§ What to produce
Transcribe only part of the material below: the lines from the one containing "5% = 1084.90" through the one containing "total: 16070.16 -> 13751.53", inclusive, exactly as written.

§ The data
========================================
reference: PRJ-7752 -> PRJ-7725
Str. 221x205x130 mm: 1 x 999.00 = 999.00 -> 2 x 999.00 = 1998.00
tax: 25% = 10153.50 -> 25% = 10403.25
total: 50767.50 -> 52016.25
========================================
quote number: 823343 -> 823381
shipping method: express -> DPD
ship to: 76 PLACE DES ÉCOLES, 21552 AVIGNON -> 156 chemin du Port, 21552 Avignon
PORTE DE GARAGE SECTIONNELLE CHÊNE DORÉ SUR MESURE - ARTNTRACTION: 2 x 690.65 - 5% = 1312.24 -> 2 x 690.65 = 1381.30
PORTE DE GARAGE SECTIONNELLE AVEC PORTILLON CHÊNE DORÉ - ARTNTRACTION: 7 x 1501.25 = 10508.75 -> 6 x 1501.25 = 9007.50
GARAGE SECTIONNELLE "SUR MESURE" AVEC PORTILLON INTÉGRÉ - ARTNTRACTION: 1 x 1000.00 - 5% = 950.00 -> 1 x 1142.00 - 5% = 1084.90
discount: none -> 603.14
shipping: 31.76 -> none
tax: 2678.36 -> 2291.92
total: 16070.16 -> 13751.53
========================================
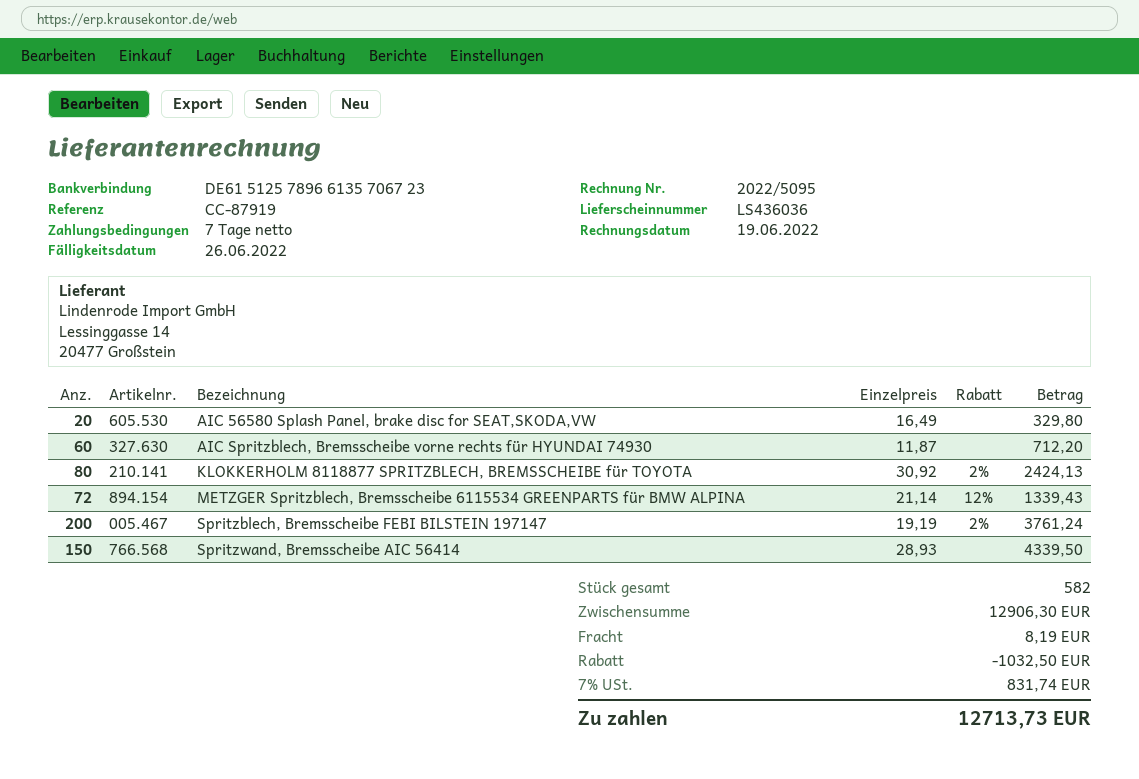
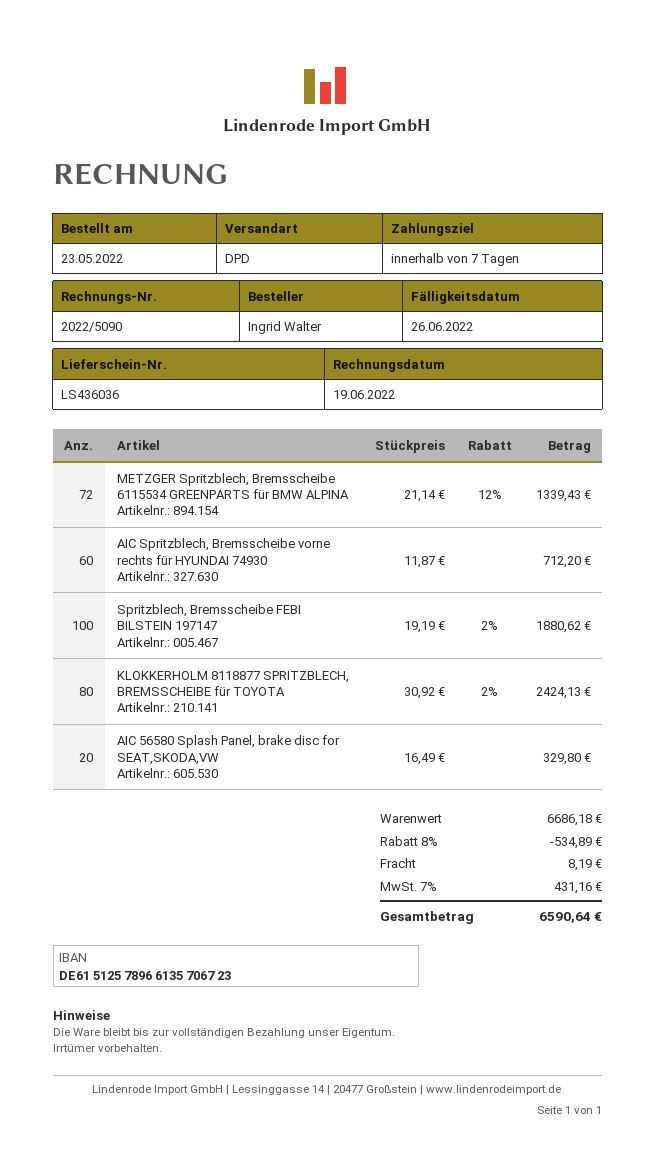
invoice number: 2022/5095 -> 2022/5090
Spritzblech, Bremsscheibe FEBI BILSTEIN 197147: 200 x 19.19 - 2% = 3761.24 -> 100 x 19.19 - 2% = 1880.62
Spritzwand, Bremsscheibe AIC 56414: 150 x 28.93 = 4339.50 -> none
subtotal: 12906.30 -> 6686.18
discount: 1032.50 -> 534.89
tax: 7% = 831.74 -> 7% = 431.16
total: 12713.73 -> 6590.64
========================================
§ Exercise solution
GARAGE SECTIONNELLE "SUR MESURE" AVEC PORTILLON INTÉGRÉ - ARTNTRACTION: 1 x 1000.00 - 5% = 950.00 -> 1 x 1142.00 - 5% = 1084.90
discount: none -> 603.14
shipping: 31.76 -> none
tax: 2678.36 -> 2291.92
total: 16070.16 -> 13751.53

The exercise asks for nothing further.